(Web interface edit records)
Content starts
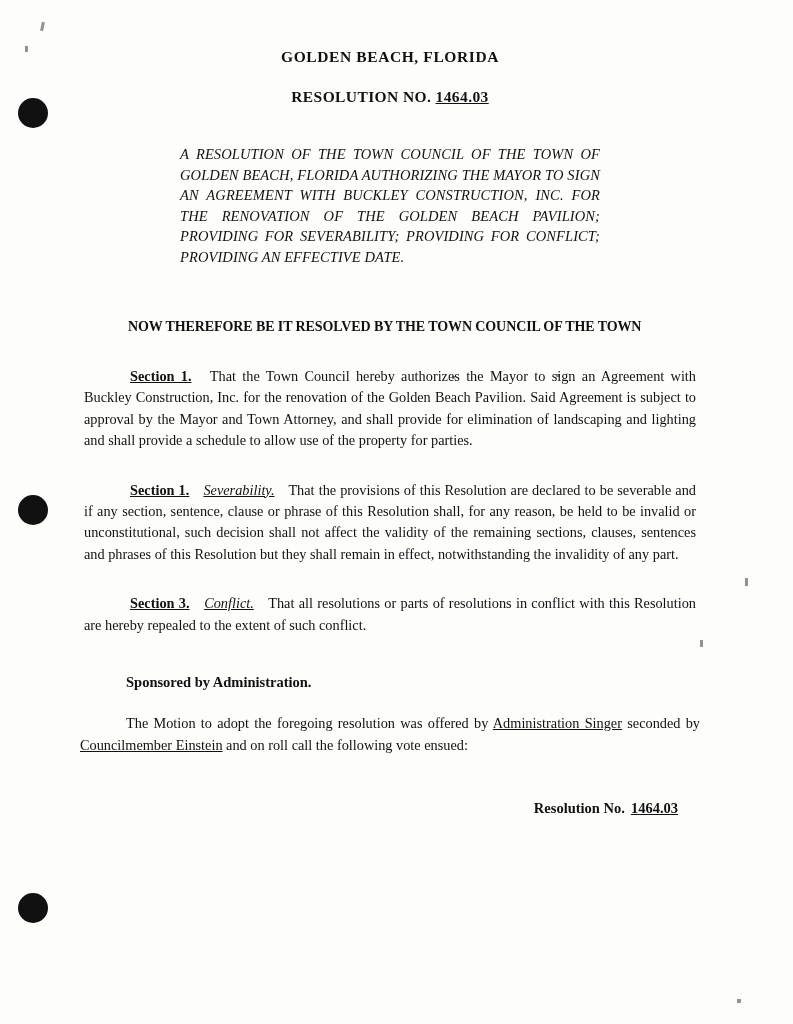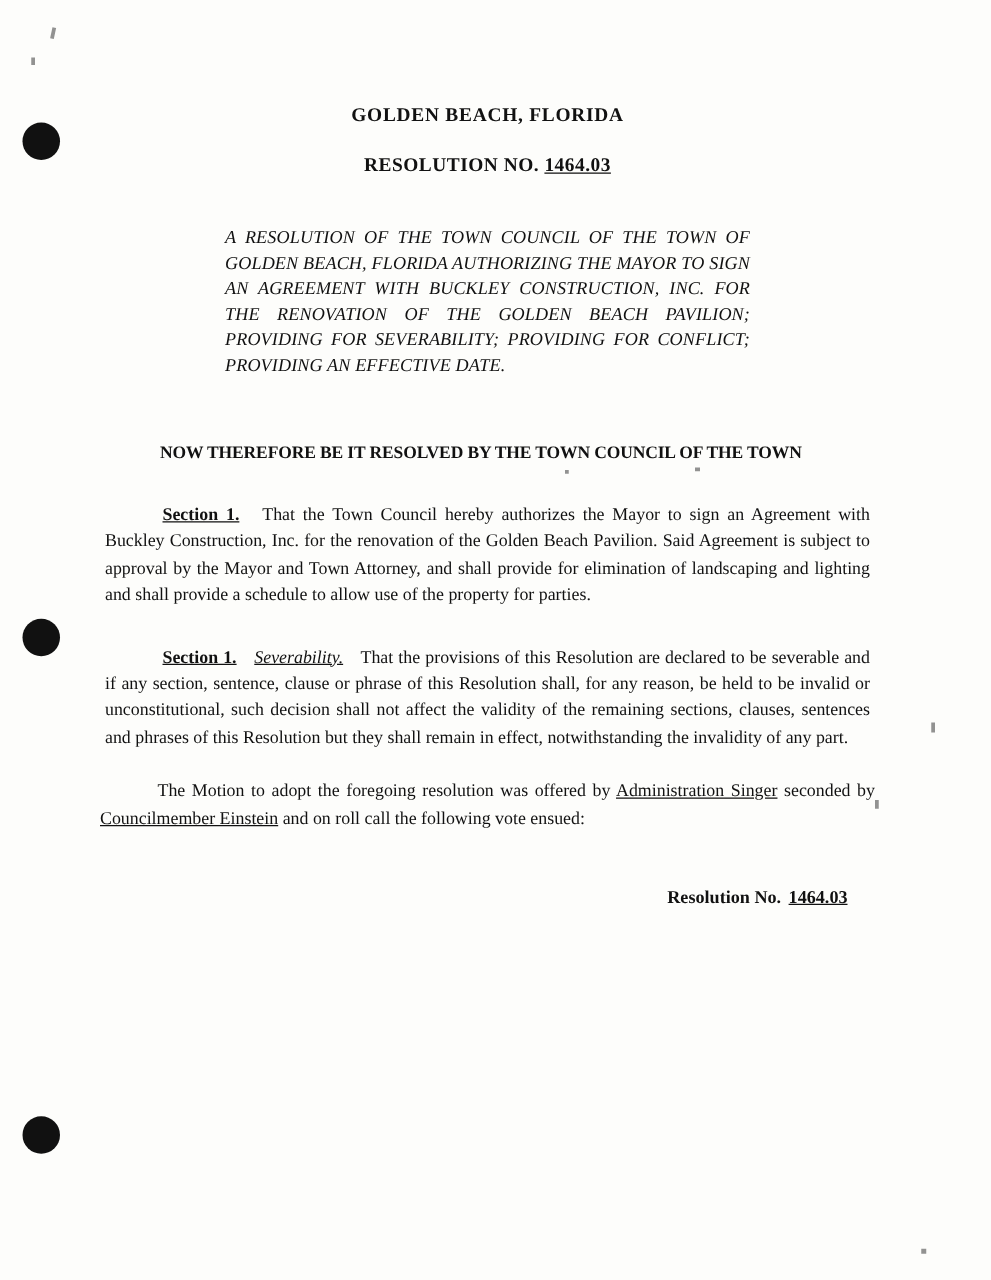--- a/index.html
+++ b/index.html
@@ -59,7 +59,7 @@
 
   .title-block {
     text-align: center;
-    margin-top: 84px;
+    margin-top: 48px;
   }
   .doc-title {
     font-weight: bold;

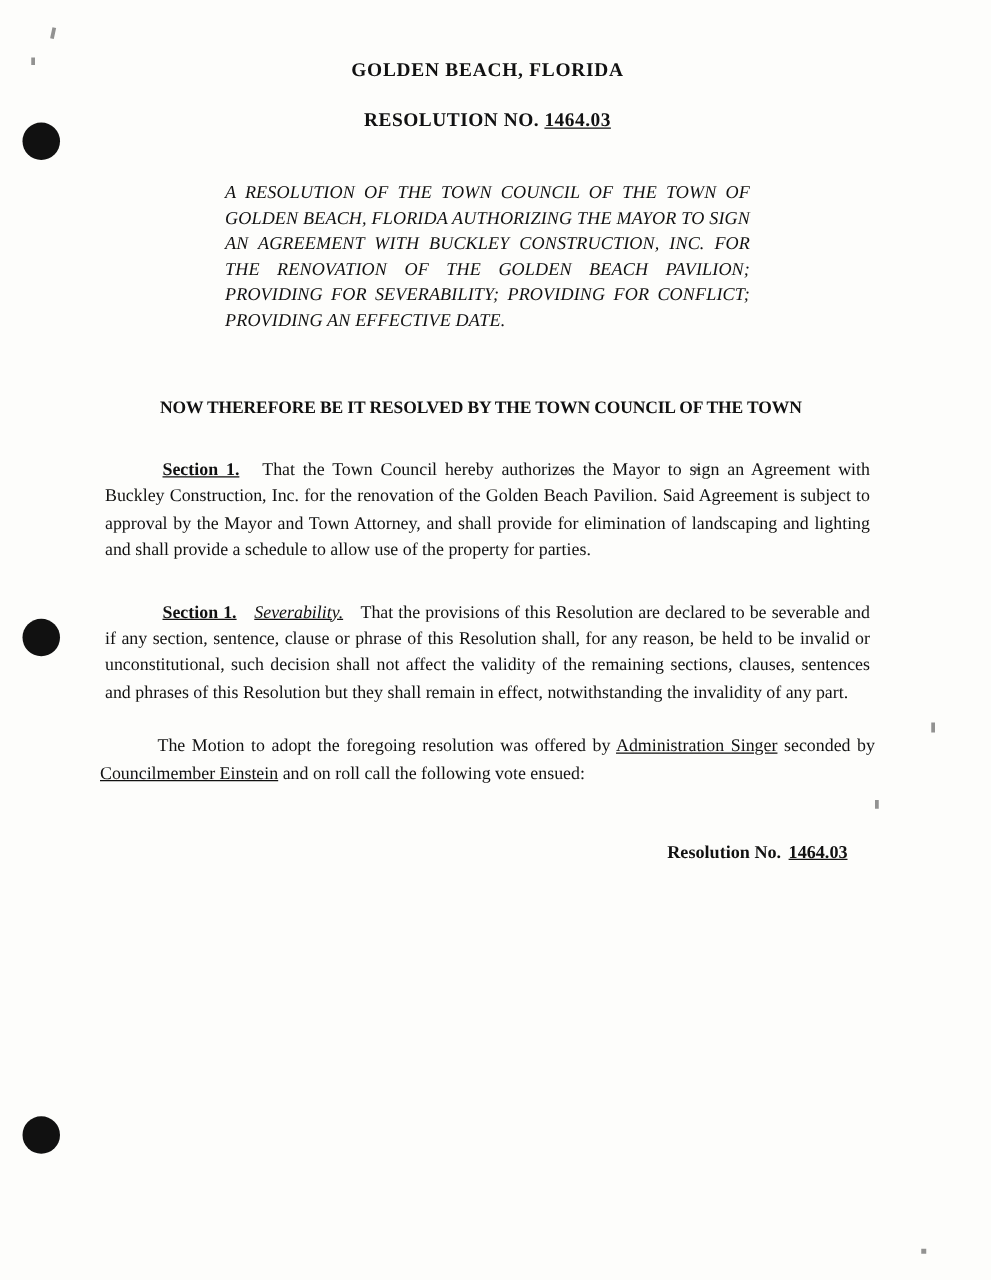--- a/index.html
+++ b/index.html
@@ -189,6 +189,15 @@
       </p>
     </div>
 
+    <div class="section">
+      <p>
+        <span class="sec-label">Section 3.</span>
+        <span class="gap"></span>
+        <span class="sec-sub">Conflict.</span>
+        <span class="gap"></span>
+        <span>That all resolutions or parts of resolutions in conflict with this Resolution are hereby repealed to the extent of such conflict.</span>
+      </p>
+    </div>
 
 
 

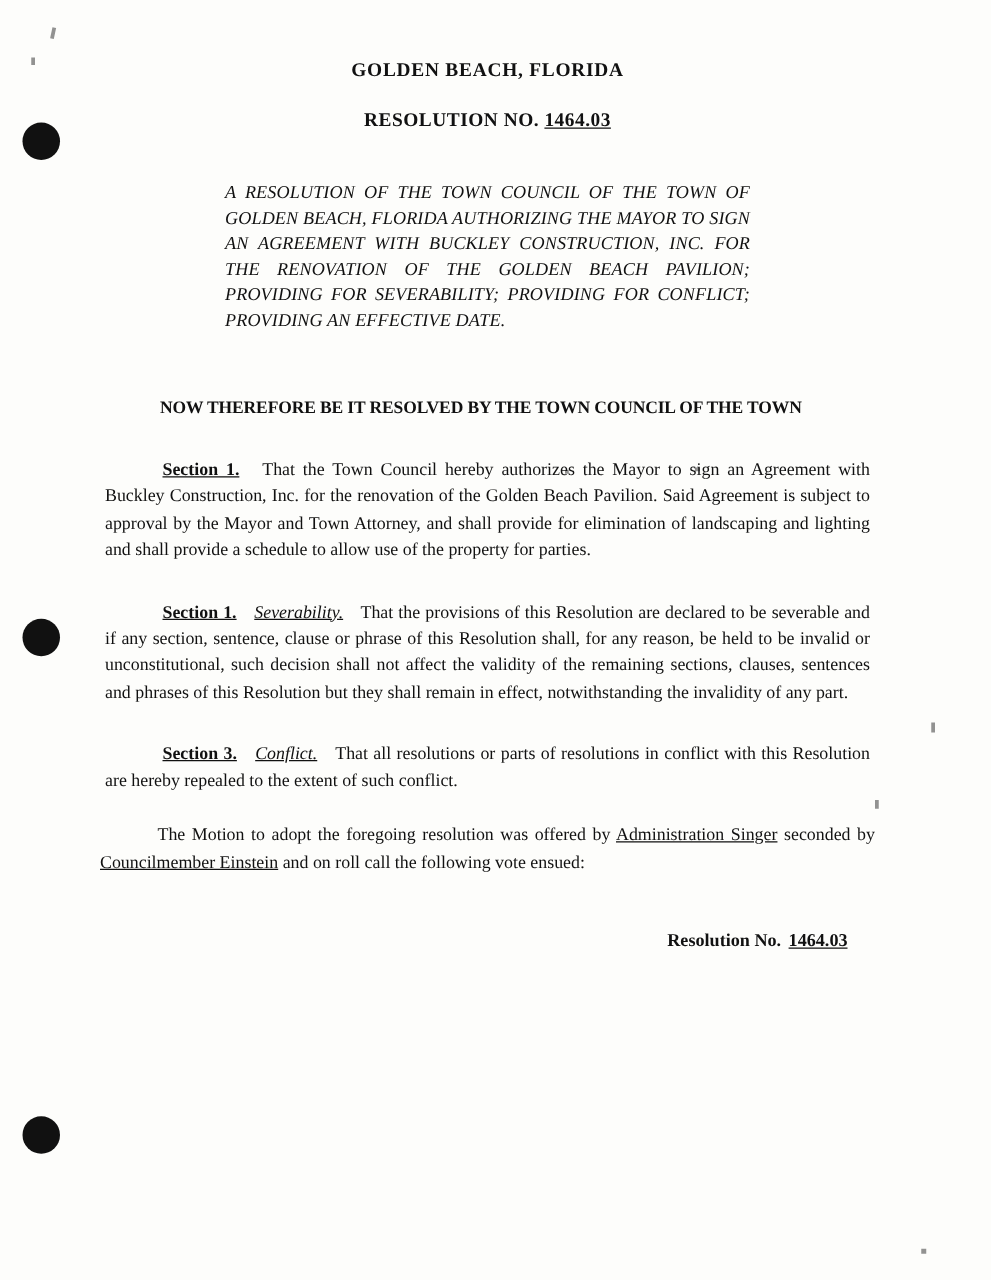--- a/index.html
+++ b/index.html
@@ -200,6 +200,7 @@
     </div>
 
 
+    <div class="sponsor">Sponsored by Administration.</div>
 
     <div class="motion">
       <p>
Content ends
__TASK DESCRIPTION__
Please write the data out again exactly, but do not carry over the pictures.

__RESPONSE TO THIS TASK__
--- a/index.html
+++ b/index.html
@@ -59,7 +59,7 @@
 
   .title-block {
     text-align: center;
-    margin-top: 84px;
+    margin-top: 48px;
   }
   .doc-title {
     font-weight: bold;

--- a/index.html
+++ b/index.html
@@ -189,6 +189,15 @@
       </p>
     </div>
 
+    <div class="section">
+      <p>
+        <span class="sec-label">Section 3.</span>
+        <span class="gap"></span>
+        <span class="sec-sub">Conflict.</span>
+        <span class="gap"></span>
+        <span>That all resolutions or parts of resolutions in conflict with this Resolution are hereby repealed to the extent of such conflict.</span>
+      </p>
+    </div>
 
 
 

--- a/index.html
+++ b/index.html
@@ -200,6 +200,7 @@
     </div>
 
 
+    <div class="sponsor">Sponsored by Administration.</div>
 
     <div class="motion">
       <p>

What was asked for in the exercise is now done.